Why should English speakers sometimes prefer a discontinuous structure as in (1) when an adjacent ordering can express the same meaning?

(1) Some research was conducted that refutes the existing theories with convincing evidence.

This study examines the effects of definiteness (a correlate of discourse status) and constituent length on speakers’ choice of clausal ordering. The first experiment measured structural preference in reading (Rosenbach 2005), while the second and third experiments measured structural preference in production (Stallings et al 1998). These experiments establish independent effects of length and definiteness on speakers’ ordering preference, with the exact length effect differing depending on the task. The findings here corroborate those of an earlier corpus study which examined several factors contributing the relative clause extraposition in spontaneous discourse (Francis and Michaelis 2014).

Cartographic approach to syntax and discourse of Shanghainese sentence final particles


This Master’s Thesis project focuses on the syntactic behavior of sentence final particles (SFP’s) in Shanghainese (上海话) including: status in the lexicon,syntactic category, placement/ ordering in the numeration, possible feature inventory, position in the structure and movement, and the existence of discourse related functional heads or Speech Act shells (Haegeman 2014). Particular interest is reserved for so called ‘evidential’ particles, which encode meta-information about a speaker’s subjective attitude or presuppositions about the data contained within either a singular utterance or a section of discourse.

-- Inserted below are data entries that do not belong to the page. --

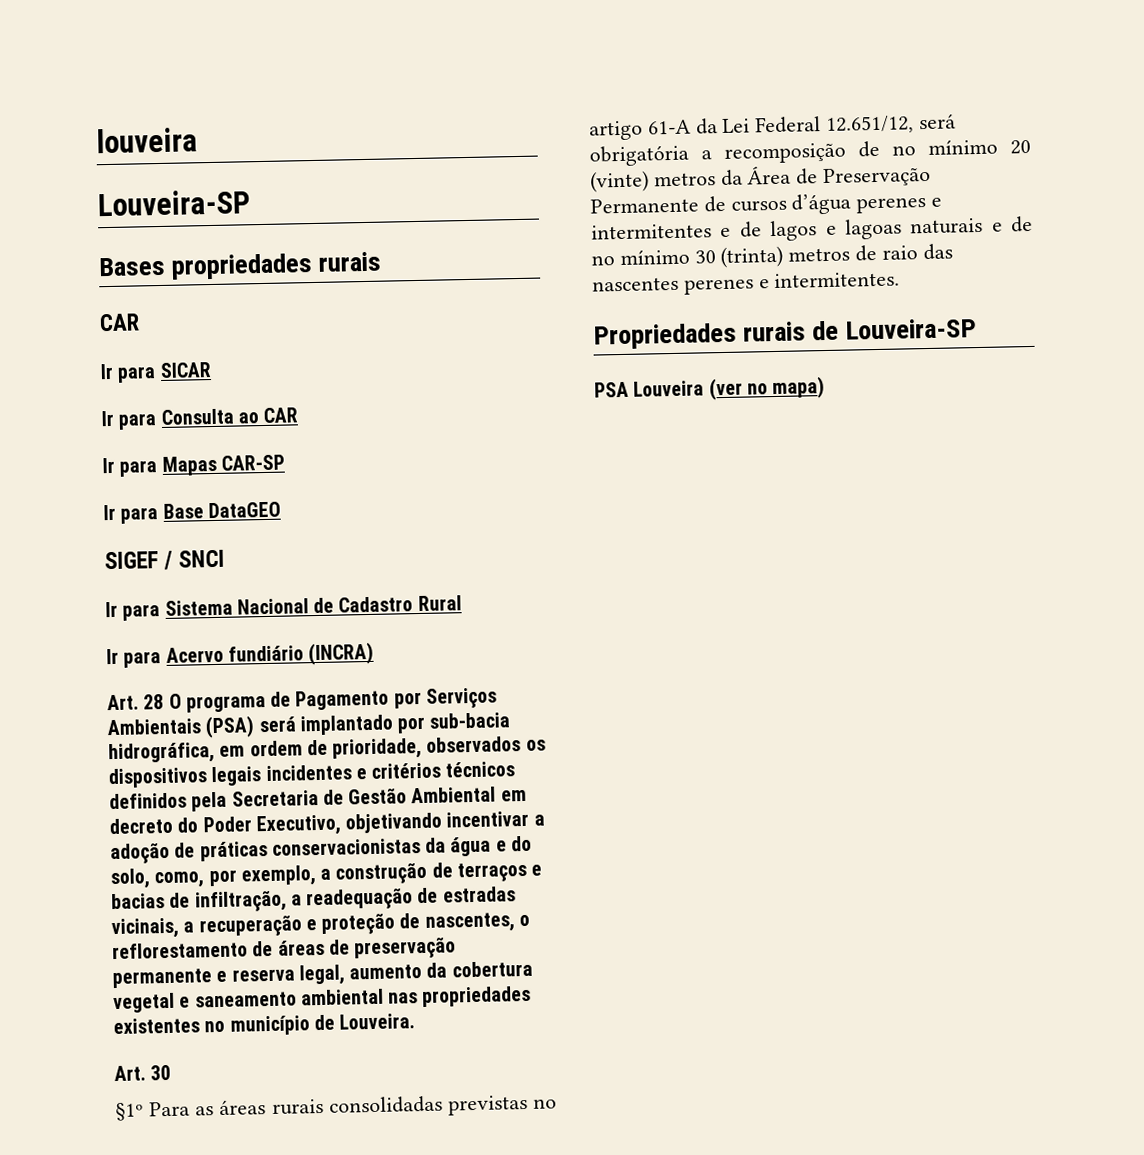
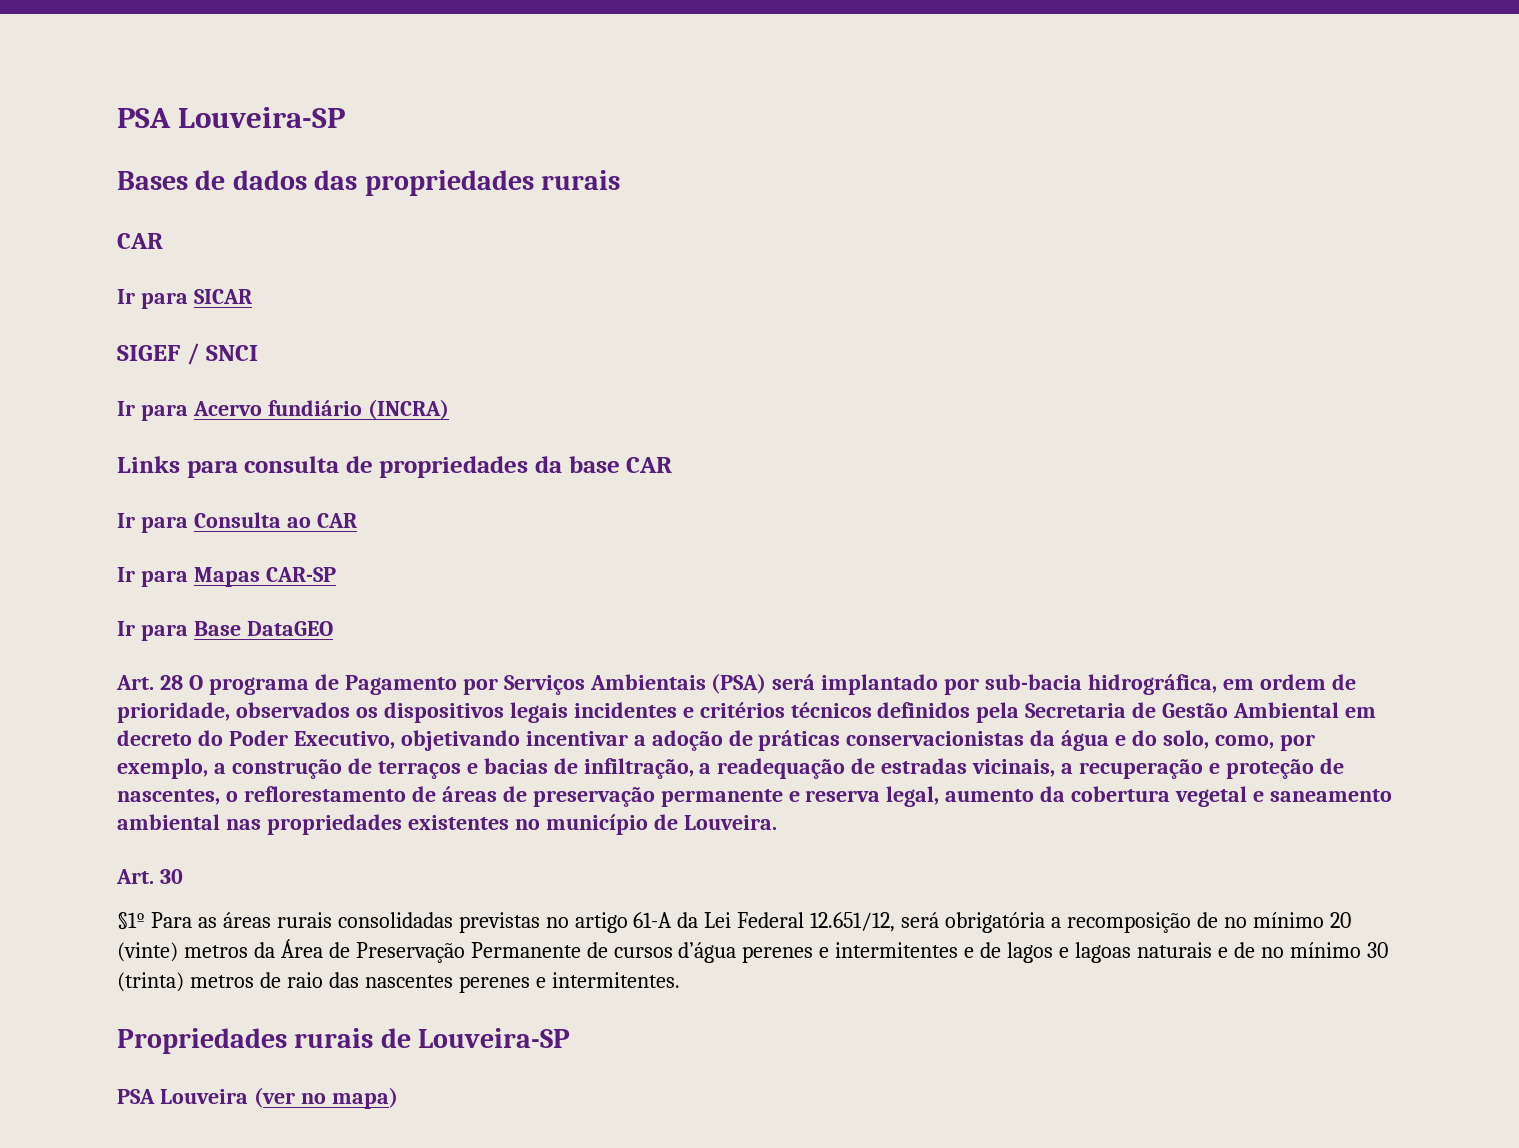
- louveira
- Louveira-SP
+ PSA Louveira-SP
- Bases propriedades rurais
+ Bases de dados das propriedades rurais
+ SIGEF / SNCI
+ Ir para Acervo fundiário (INCRA)
+ Links para consulta de propriedades da base CAR
- SIGEF / SNCI
- Ir para Sistema Nacional de Cadastro Rural
- Ir para Acervo fundiário (INCRA)

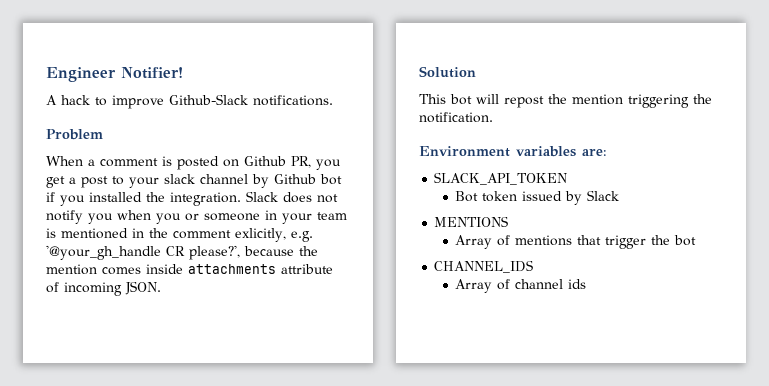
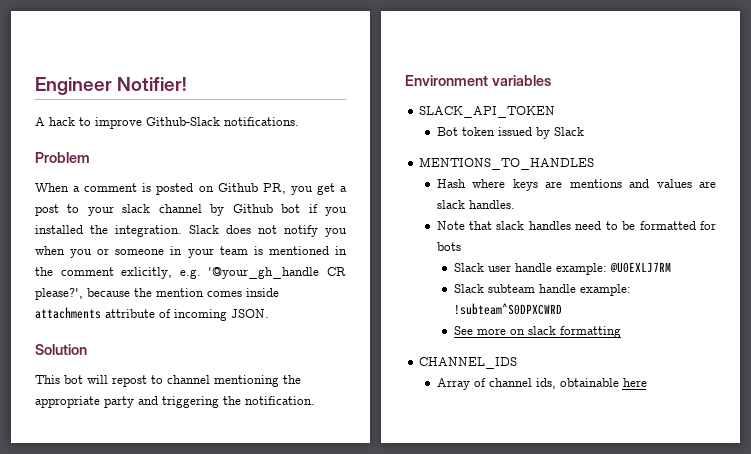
- This bot will repost the mention triggering the notification.
+ This bot will repost to channel mentioning the appropriate party and triggering the notification.
- Environment variables are:
+ Environment variables
- MENTIONS
- Array of mentions that trigger the bot
+ MENTIONS_TO_HANDLES
+ Hash where keys are mentions and values are slack handles.
+ Note that slack handles need to be formatted for bots
+ Slack user handle example: @U0EXLJ7RM
+ Slack subteam handle example: !subteam^S0DPXCWRD
+ See more on slack formatting
- Array of channel ids
+ Array of channel ids, obtainable here

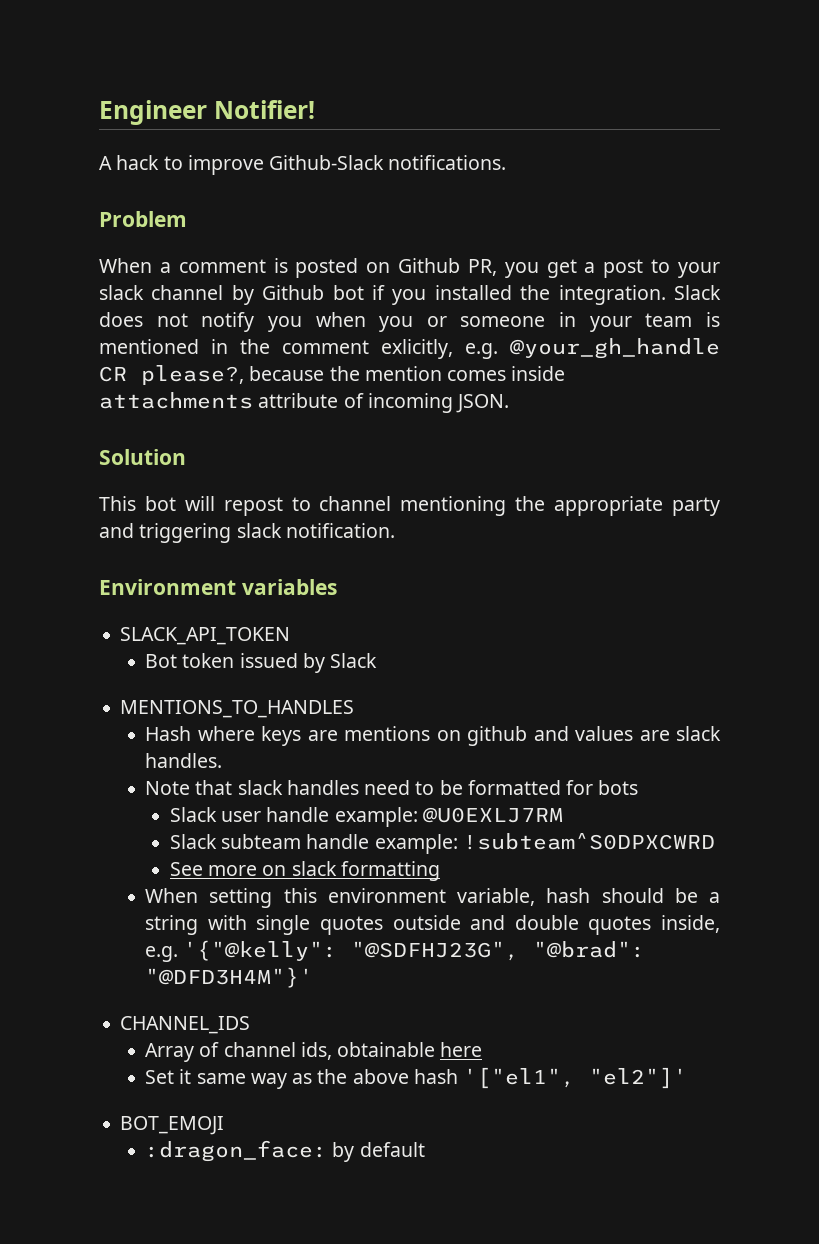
- Slack does not notify you when you or someone in your team is mentioned in the comment exlicitly, e.g. '@your_gh_handle CR please?', because the mention comes inside attachments attribute of incoming JSON.
+ Slack does not notify you when you or someone in your team is mentioned in the comment exlicitly, e.g. @your_gh_handle CR please?, because the mention comes inside attachments attribute of incoming JSON.
- This bot will repost to channel mentioning the appropriate party and triggering the notification.
+ This bot will repost to channel mentioning the appropriate party and triggering slack notification.
- Hash where keys are mentions and values are slack handles.
+ Hash where keys are mentions on github and values are slack handles.
+ When setting this environment variable, hash should be a string with single quotes outside and double quotes inside, e.g. '{"@kelly": "@SDFHJ23G", "@brad": "@DFD3H4M"}'
+ Set it same way as the above hash '["el1", "el2"]'
+ BOT_EMOJI
+ :dragon_face: by default

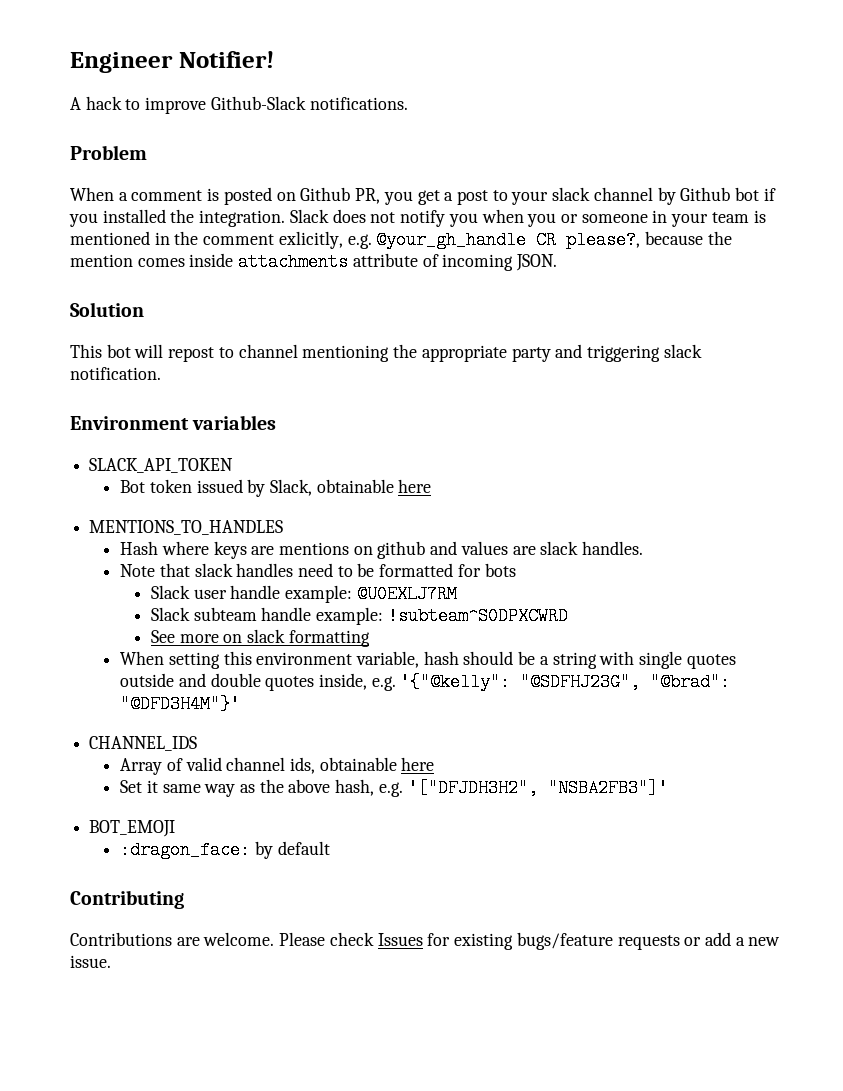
- Bot token issued by Slack
+ Bot token issued by Slack, obtainable here
- Array of channel ids, obtainable here
+ Array of valid channel ids, obtainable here
- Set it same way as the above hash '["el1", "el2"]'
+ Set it same way as the above hash, e.g. '["DFJDH3H2", "NSBA2FB3"]'
+ Contributing
+ Contributions are welcome. Please check Issues for existing bugs/feature requests or add a new issue.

Syntactic representation of motion events in Cantonese, Mandarin, and Chaoshan Hua


Following the framework of Generative–constructivist grammar (Ramchand 2008), I propose a syntactic representation for motion event predicates, as well as their structural relationship with event participants, in three Chinese languages: Chaoshan (潮汕), Cantonese, and Mandarin. Argument structure can be understood via compositional derivation of event structure and hierarchical ordering of functional eventive projections via the syntactic operation “merge and move.” Along with encyclopedic concepts associated with verbal roots, this structure composes the meanings of motion event predicates. In this study, I posit that the predicate and argument structure of motion events can be derived from four layers of functional projections that license eventive interpretation: Cause, Initiate, Process Phrase and Resultaive Phrases. Data on motion event expressions in these languages support this proposal by displaying the process of complex event composition transparently in the syntactic configuration, sharing the same inventory of building blocks and subject to head-selection constraints.

Boundedness of verbal and adjectival predicates in Mandarin


This study reformulates previous boundedness account for ba-construction in Mandarin and extends the account to transitive comparatives and hypothesizes that the selection in ba-construction and transitive comparatives constrained by boundedness, where boundedness can be manifested in terms of telicity of VPs, quantization of internal arguments or measure phrases.
The experimental study aims to test the boundedness hypothesis by collecting data of speakers’ acceptability judgment and interpretation to the sentences (the latter through a picture-selection task). Participants are asked to judge the sentences by acceptability and then indicate their interpretation to the entailment of the sentences. It is predicted the bounded predicates would be rated more acceptable in certain word orders.
This generalized account shows how formal semantic properties affect syntactic selection and explains some sentences that existing accounts do not. Also, the proposal implicates a homomorphic syntax-semantics mapping across V and A categories, which is superior than category-specific theories.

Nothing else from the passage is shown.